Isabel Hardman Isabel Hardman

Why Labour unrest is getting so much attention

Labour types are in an aggressive mood this morning. Why are the newspapers and the BBC setting such store by just two MPs who apparently want their leader gone when the Tory party has around ten times that number of committed malcontents, they grumble? Peter Hain was particularly defensive this morning, suggesting that all Ed Miliband’s supposed woes are actually part of a plot by the Daily Mail.

First, here’s an attempt to explain the media excitement about the threat to Miliband. Both main parties are glum at the moment, partly because the polls suggest voters aren’t particularly inspired by either of them, and partly because they recognise that anti-politics parties such as Ukip, the SNP and the Greens are managing to attract voters they’d previously banked as ‘theirs’ without either big party really knowing how to deal with this threat. The bad feeling within each party ebbs and flows, and at least Labourites can look forward to the Rochester by-election on 20 November, where the Tories look set to lose a seat they were previously swaggeringly confident they could hold.

But the reason just two grumpy MPs apparently actively agitating for the leadership has received so much coverage is that for months journalists have been talking off the record to Labourites who are privately increasingly unhappy – and increasing numbers of them feel this way.

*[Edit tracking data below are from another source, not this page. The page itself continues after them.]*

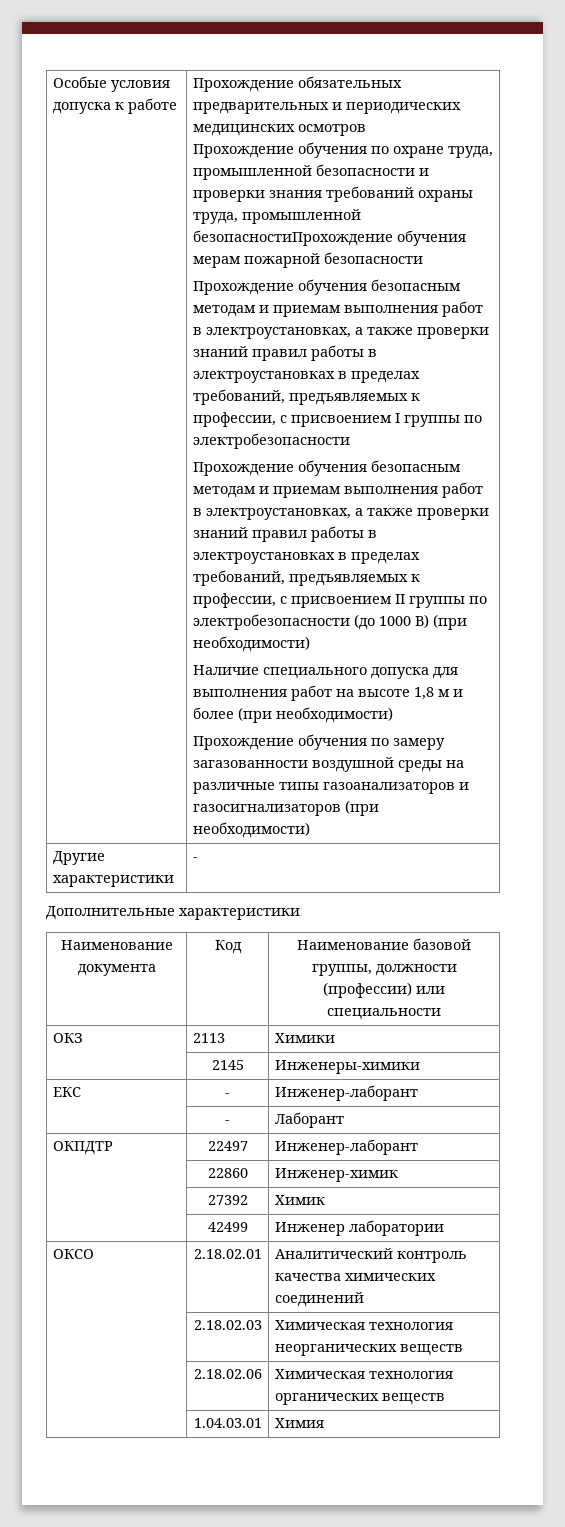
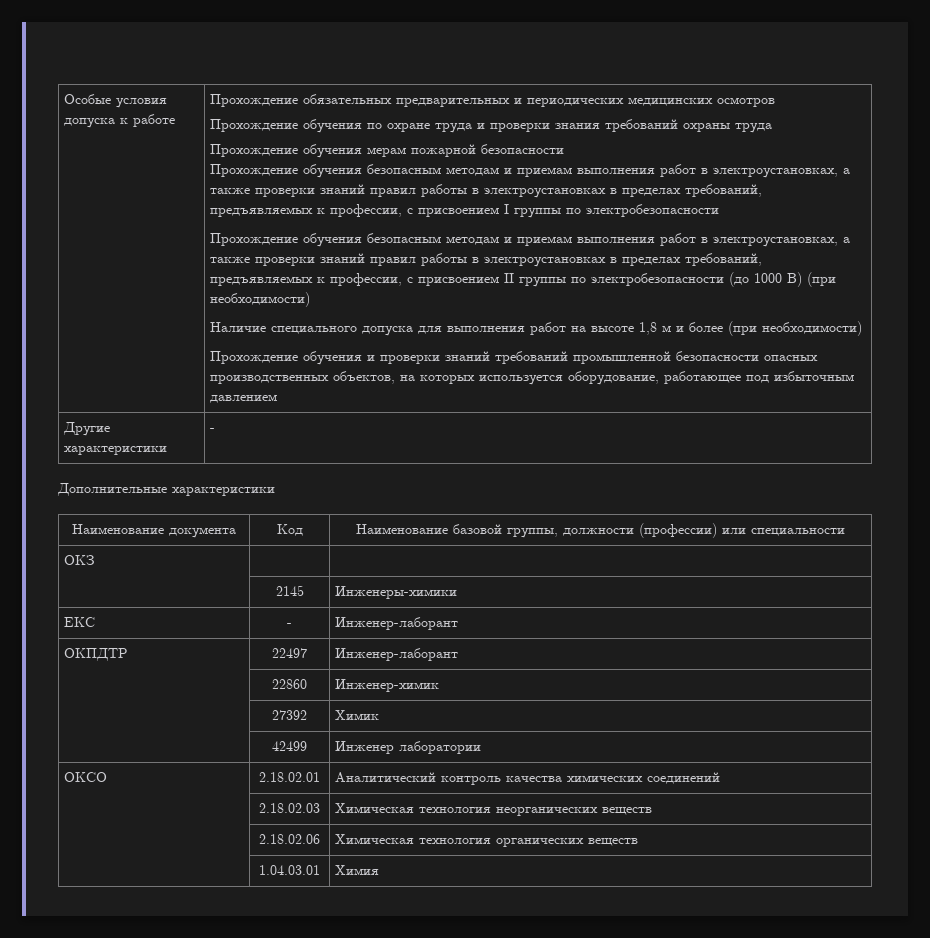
- Прохождение обучения по охране труда, промышленной безопасности и проверки знания требований охраны труда, промышленной безопасностиПрохождение обучения мерам пожарной безопасности
+ Прохождение обучения по охране труда и проверки знания требований охраны труда
+ Прохождение обучения мерам пожарной безопасности
- Прохождение обучения по замеру загазованности воздушной среды на различные типы газоанализаторов и газосигнализаторов (при необходимости)
+ Прохождение обучения и проверки знаний требований промышленной безопасности опасных производственных объектов, на которых используется оборудование, работающее под избыточным давлением
- ОКЗ | 2113 | Химики
+ ОКЗ | |
- | - | Лаборант

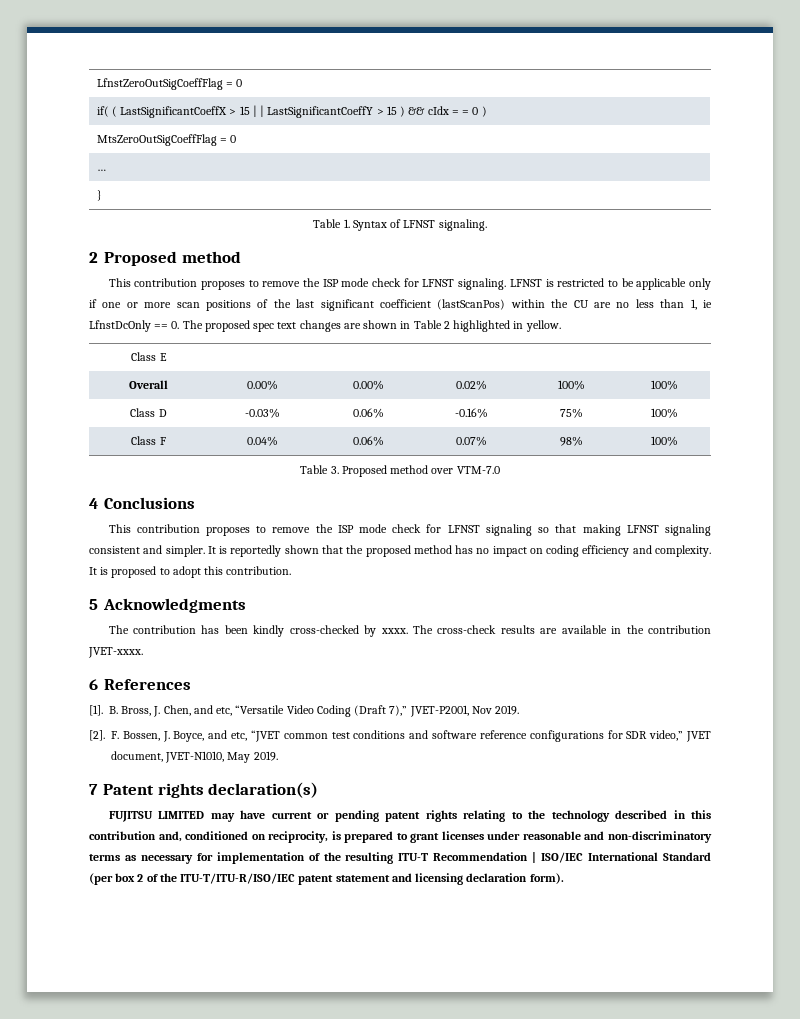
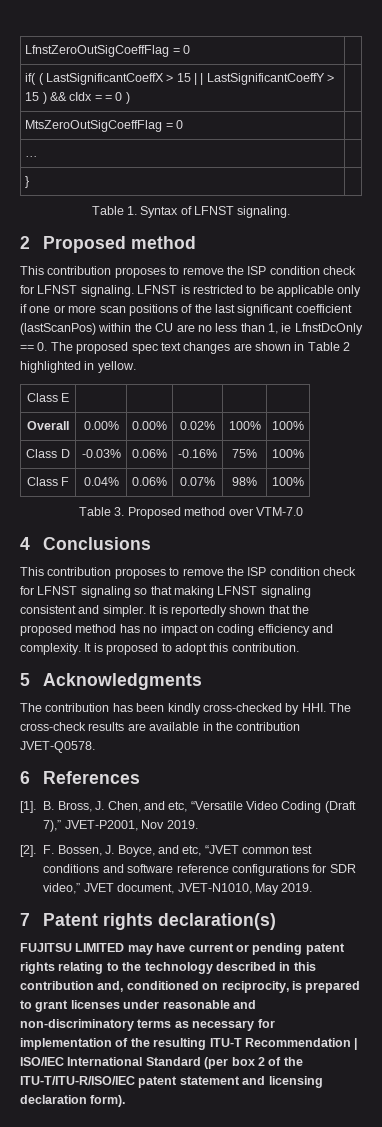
- This contribution proposes to remove the ISP mode check for LFNST signaling.
+ This contribution proposes to remove the ISP condition check for LFNST signaling.
- This contribution proposes to remove the ISP mode check for LFNST signaling so that making LFNST signaling consistent and simpler.
+ This contribution proposes to remove the ISP condition check for LFNST signaling so that making LFNST signaling consistent and simpler.
- The contribution has been kindly cross-checked by xxxx. The cross-check results are available in the contribution JVET-xxxx.
+ The contribution has been kindly cross-checked by HHI. The cross-check results are available in the contribution JVET-Q0578.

Those two MPs, still anonymous, are just the tip of a very big iceberg of misery. Reports of unrest, though, may uncork the tensions in the party and lead to more MPs taking a calculated risk to speak out. Or, they may have the opposite effect and cause the party to band tighter together against what it sees as a hostile press out to get it. We just don’t know yet.

What we do know, or can at least be very confident of, is that there will be no serious leadership coup in Labour, or the Conservatives over the next few months. There may be those who try and end up looking like Patricia Hewitt and Geoff Hoon, but in the end the vast majority of MPs in both parties know that the public would not reward a new leader of an obviously divided party at the ballot box. ‘We’ve left it too late, haven’t we?’ one Labour frontbencher unhappy with the leadership tells me. Meanwhile Tory MPs are happy to band together for Cameron for the next six months, but big beasts such as Liam Fox and Theresa May are already doing preparatory work for a leadership contest, and backbenchers openly joke that ‘we’re loyal until 7 May’.

Incidentally, from a media management point of view, grumbling a lot about persecution may help your followers to band together against an outside enemy. But it’s hardly going to reduce the hostility – and don’t forget that when Miliband has had good conference seasons and has fielded impressive frontbenchers, he has enjoyed good write-ups in the press. His energy price freeze, for instance, changed the terms of debate last autumn and even though many in the press disagreed with the proposal, most accepted that the politics of it were very clever indeed and criticised the Tories for being hopeless at responding.

The Tories have a hopeless few weeks coming up. Cameron’s Northern European allies aren’t exactly backing him up on freedom of movement and that £1.7bn European Commission bill. Rochester is just around the corner. Labour needs to band together to exploit that hopelessness and perhaps the bonfire night plot stories will help it do that. But if Miliband and his colleagues simply dismiss these stories as persecution from the right-wing media, they’re ignoring the fact that a big bulk of the party is unhappy and anxious about next year. Peter Hain this morning suggested the reports were just ‘Westminster bubble’ nonsense, but the misery comes from his own colleagues who do leave the Westminster bubble to stand on doorsteps and find voters complaining about Miliband. It would be an insult to those MPs to dismiss their concerns so lightly.